We currently produce enough calories to feed 10-11 billion
people worldwide, however, the majority of this food goes to feed livestock,
not hungry people.
Plant-based diets use considerably less land, water, grain,
and energy than animal product-based diets. It is estimated that people who eat
beef use 160 times more land, water and fuel resources to sustain their diets
than their plant-based counterparts. For this reason, shifting to a
plant-centric diet may be the best answer a number of pressing environmental
concerns.
We use 56 million acres of land for animal agriculture while
dedicating only four million acres of land to growing produce;
A staggering 70 percent of grain in the U.S. is fed to
farmed animals rather than to people (The world’s cattle alone consume a
quantity of food equal to the caloric needs of 8.7 billion people – more than
the entire human population on Earth);
It takes 4,200 gallons of water PER DAY to produce a
meat-eater’s diet. A plant-based diet uses only 300 gallons of water per day.

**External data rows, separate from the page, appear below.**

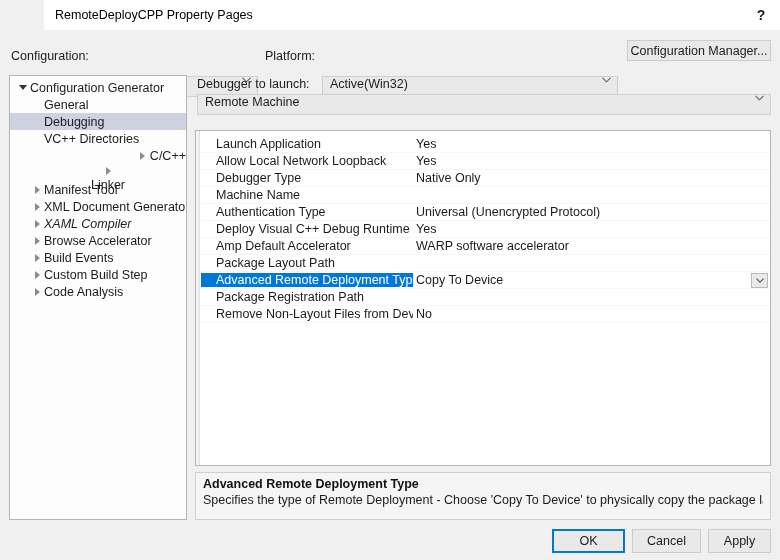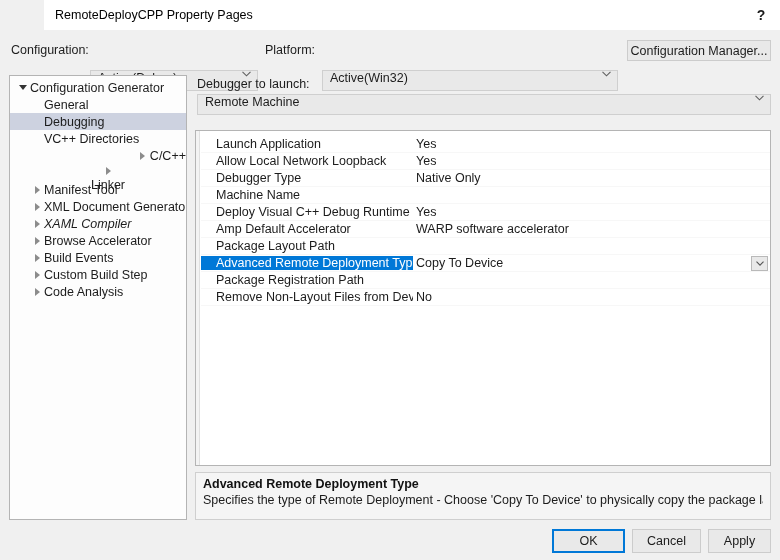--- a/index.html
+++ b/index.html
@@ -55,7 +55,7 @@
   
   .configbar {
     position: absolute;
-    left: 0; top: 30px;
+    left: 0; top: 36px;
     width: 780px; height: 41px;
     background: #f0f0f0;
   }

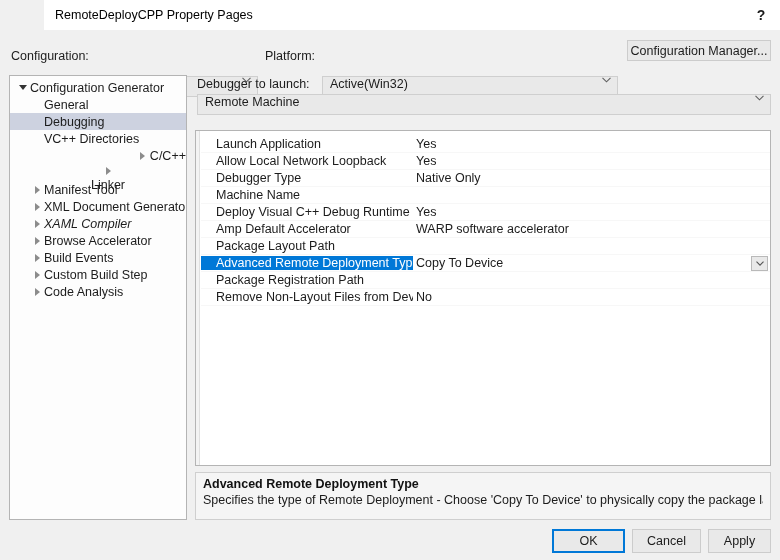--- a/index.html
+++ b/index.html
@@ -403,6 +403,10 @@
         <span class="row-val"></span>
       </div>
       <div class="row">
+        <span class="row-name">Authentication Type</span>
+        <span class="row-val">Universal (Unencrypted Protocol)</span>
+      </div>
+      <div class="row">
         <span class="row-name">Deploy Visual C++ Debug Runtime Librari</span>
         <span class="row-val">Yes</span>
       </div>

Additionally, a whopping 70 percent of our domestic freshwater goes directly to
animal agriculture;
All resources taken into account, one acre of land can
produce 250 pounds of beef. Sounds pretty good, right? Not when you consider
the fact that the same acre of land can produce 50,000 pounds of tomatoes or
53,000 pounds of potatoes.
By some estimates, we could feed 1.4 billion additional
people simply by giving up beef, pork, and poultry in the United States. Think
of what we could do if the entire world gave up all animal products!